Your "diorama" photo has this caption at NG: "A government "sanitation" team uses heavy equipment, including bulldozers and cranes, to remove all traces of the A-12 spy plane from a 1963 crash site in the Utah desert."

Ron said...

Looking at the first photo, in the background next to the engine(s) is the recognizable rear section of the A-12/SR-71 family. Good catch, Terry.

RWE said...

I assessed Corso's book as a hoax because:

1. There are multiple different stores about what occurred at Roswell; three come to mind, each advocated by different people. They all cannot be true. And yet Col Corso said all of those stories were in the US Army files and described all of them in his book. Does that mean the Army did not know which one was true?

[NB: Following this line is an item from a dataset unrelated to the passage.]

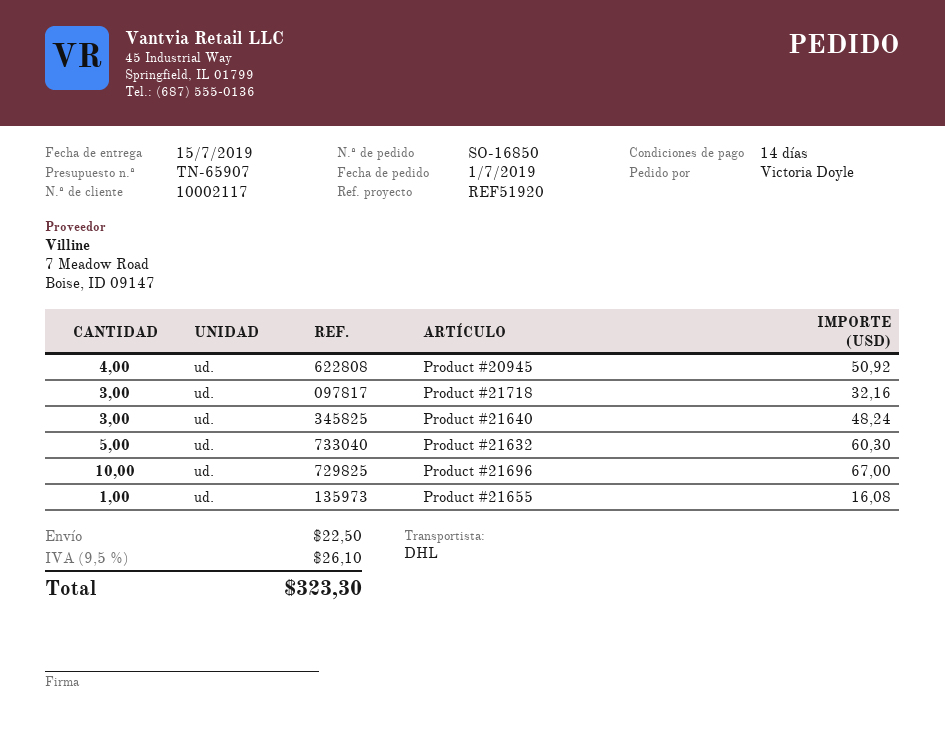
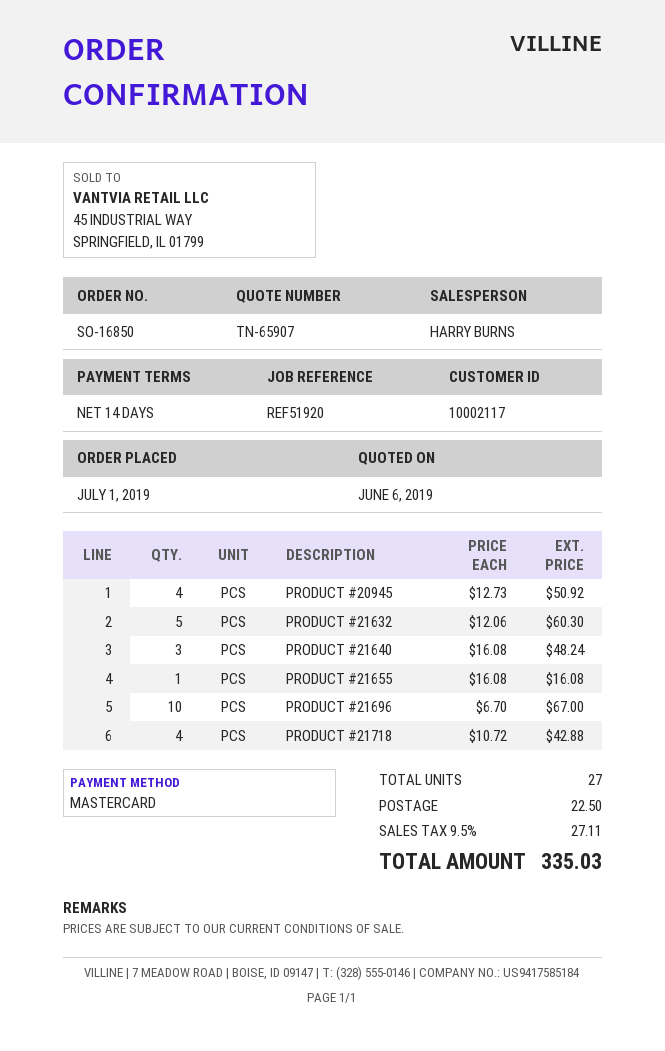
Product #21718: 3 for 32.16 -> 4 for 42.88
tax: 9.5% = 26.10 -> 9.5% = 27.11
total: 323.30 -> 335.03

2. At the time I read Corso's book I had read six books about Roswell. Corso relates EVERY ONE of the stories told in those books as being in his personal experince. he even claimed to be at a Army base in Kansas when a convoy hauling Roswell wreckage to Wright Patt came through and that he got to see one of the alien bodies. This smacks of those WWII fiction stories where one protagonist is at the Battle Of Britain, the bombing of Pearl Harbor, the Normandy invasion, the bombing of Hiroshima, and the surrender in Tokyo Bay. Makes for good fiction but it don't ever really happen that way!